Les deux films de science-fiction de Tobe Hooper produits par la société Cannon fondée par les cousins Menahem Golan et Yoran Globus n’ont pas été épargnés par les critiques, qui ont considéré que le réalisateur avait perdu sa capacité à terrifier le spectateur. Le cinéaste revient à ce qui a fondé sa notoriété, en réalisant en 1986, toujours pour la Cannon, une suite à Massacre à la tronçonneuse, dans lequel il fait tourner son quasi homophone Dennis Hopper, puis signera en 2000 Crocodile dans lequel sévit un nouveau reptile affamé. Cependant, à la différence de Wes Craven qui parvint à renouer avec le succès avec Scream, Tobe Hooper demeurera un metteur en scène révéré principalement pour ses tous premiers films, plus particulièrement Massacre à la tronçonneuse. La critique se montre plutôt peu convaincue par ses films de la décennie suivante, comme Spontaneous combustion en 1990, qui s’intéresse comme son titre l’indique aux cas inexpliqués de cadavres retrouvés partiellement calcinés sans explication apparemment compatible avec les lois de la thermodynamique, ici connectés aux radiations nucléaires, dans lequel le réalisateur interprète un technicien de radio qui se consume devant la caméra, ou The Mangler en 1995 dans lequel l’interprète du croquemitaine de la série de film initiés par Les Griffes de la nuit, Robert Englund, immole des victimes à la presse d’une blanchisserie sous influence démoniaque. Il tourne à l’occasion quelque épisode de diverses séries fantastiques, contribuant ainsi aux Contes de la Crypte (Tales from The Crypt), à Amazing stories, Freddy’s Nightmares), met en scène le pilote en deux épisodes de la série Dark Skies : l'impossible vérité, réalise la séquence Oeil pour œil avec l’acteur Mark Hamill recevant les visions de meurtre du criminel à qui on a greffé un œil dans le téléfilm à sketch de John Carpenter Petits cauchemars avant la nuit (Body Bags) en 1993 avant d’être sollicité au même titre que ses autres collègues fameux pour l’anthologie télévisuelle en 2005-2006 Masters of Horror. Alors qu’il vient de disparaître, la presse rend hommage à celui qui n’aura pratiquement été pour elle que le réalisateur de son premier film, comme si sa carrière honorable s’était achevée dans les années 1970.
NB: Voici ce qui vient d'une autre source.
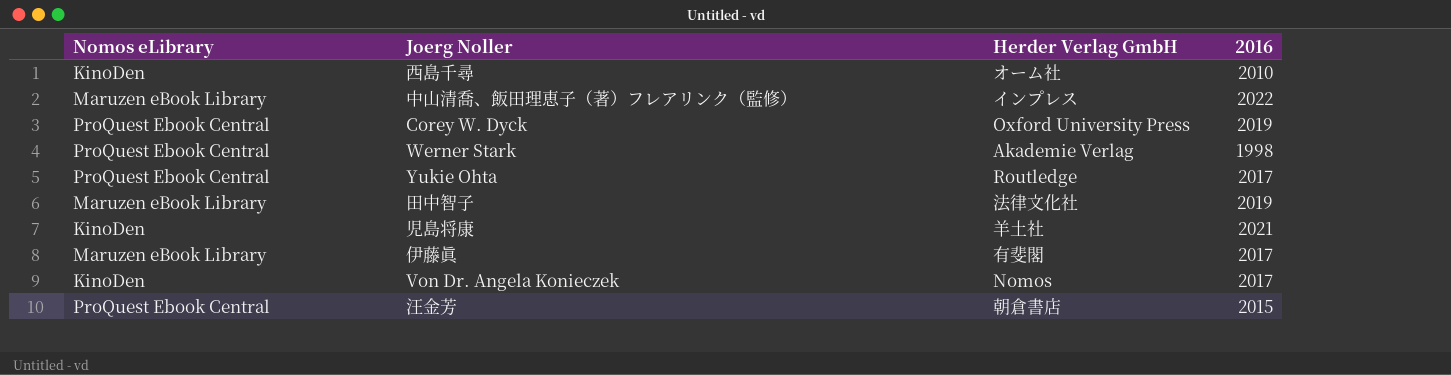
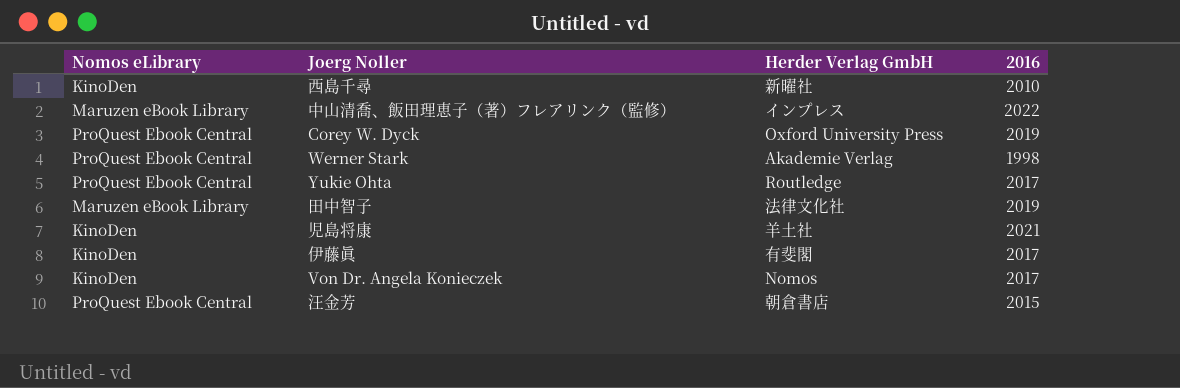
西島千尋 | Herder Verlag GmbH: オーム社 -> 新曜社
伊藤眞 | Nomos eLibrary: Maruzen eBook Library -> KinoDen

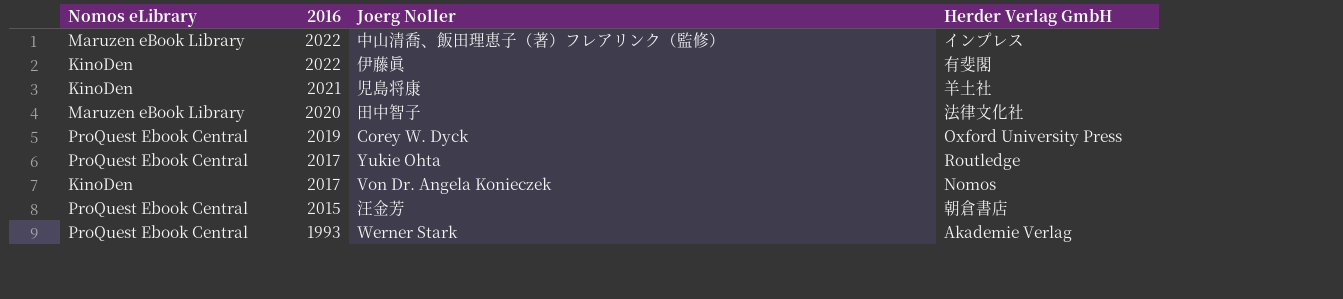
row order: none -> 2016 descending
column 2016 | position: 4 -> 2
row 西島千尋: KinoDen | 新曜社 | 2010 -> none
伊藤眞 | 2016: 2017 -> 2022
田中智子 | 2016: 2019 -> 2020
Werner Stark | 2016: 1998 -> 1993

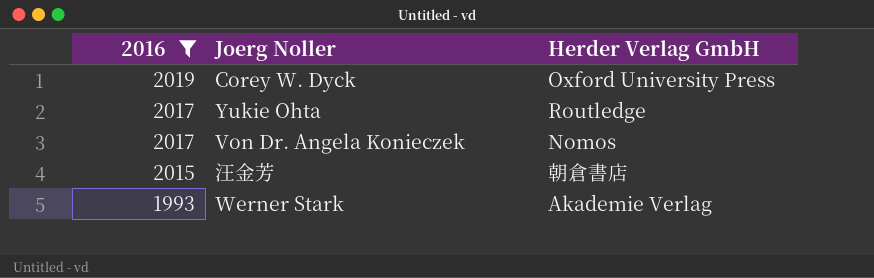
filter: none -> 2016 <= 2019
column Nomos eLibrary | position: 1 -> none

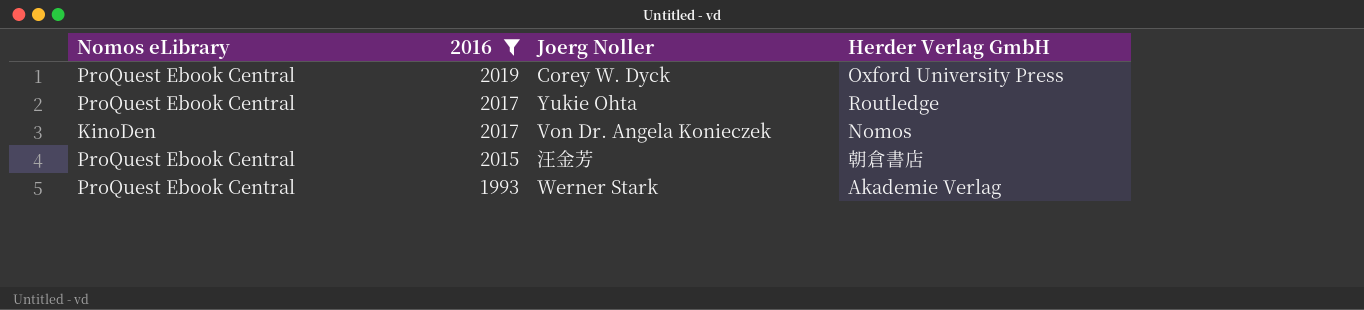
column Nomos eLibrary | position: none -> 1

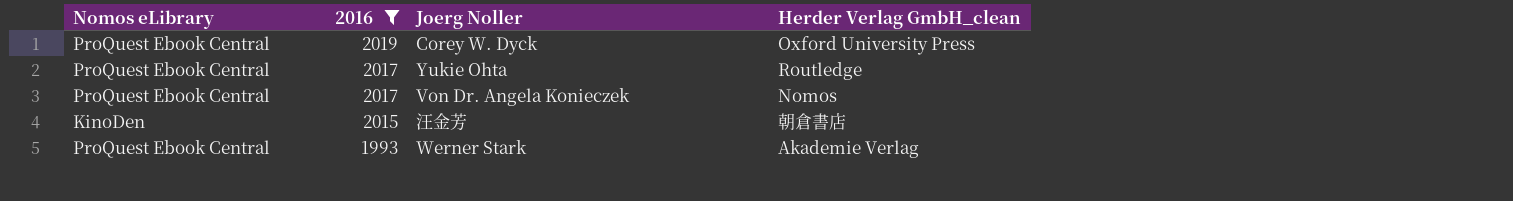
column name: Herder Verlag GmbH -> Herder Verlag GmbH_clean
Von Dr. Angela Konieczek | Nomos eLibrary: KinoDen -> ProQuest Ebook Central
汪金芳 | Nomos eLibrary: ProQuest Ebook Central -> KinoDen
J.T. Walsh, prématurément disparu, incarne l'inquiétant responsable des services secrets Frank Bach (en haut), combattant l'invasion de parasites extraterrestres, les "ganglions" qui infiltrent l'humanité comme dans Marionnettes humaines de Robert Heinlein, dans Dark Skies: l'impossible vérité, dont Tobe Hooper a lancé la série en filmant le long épisode initial qui pose les bases de l'intrigue.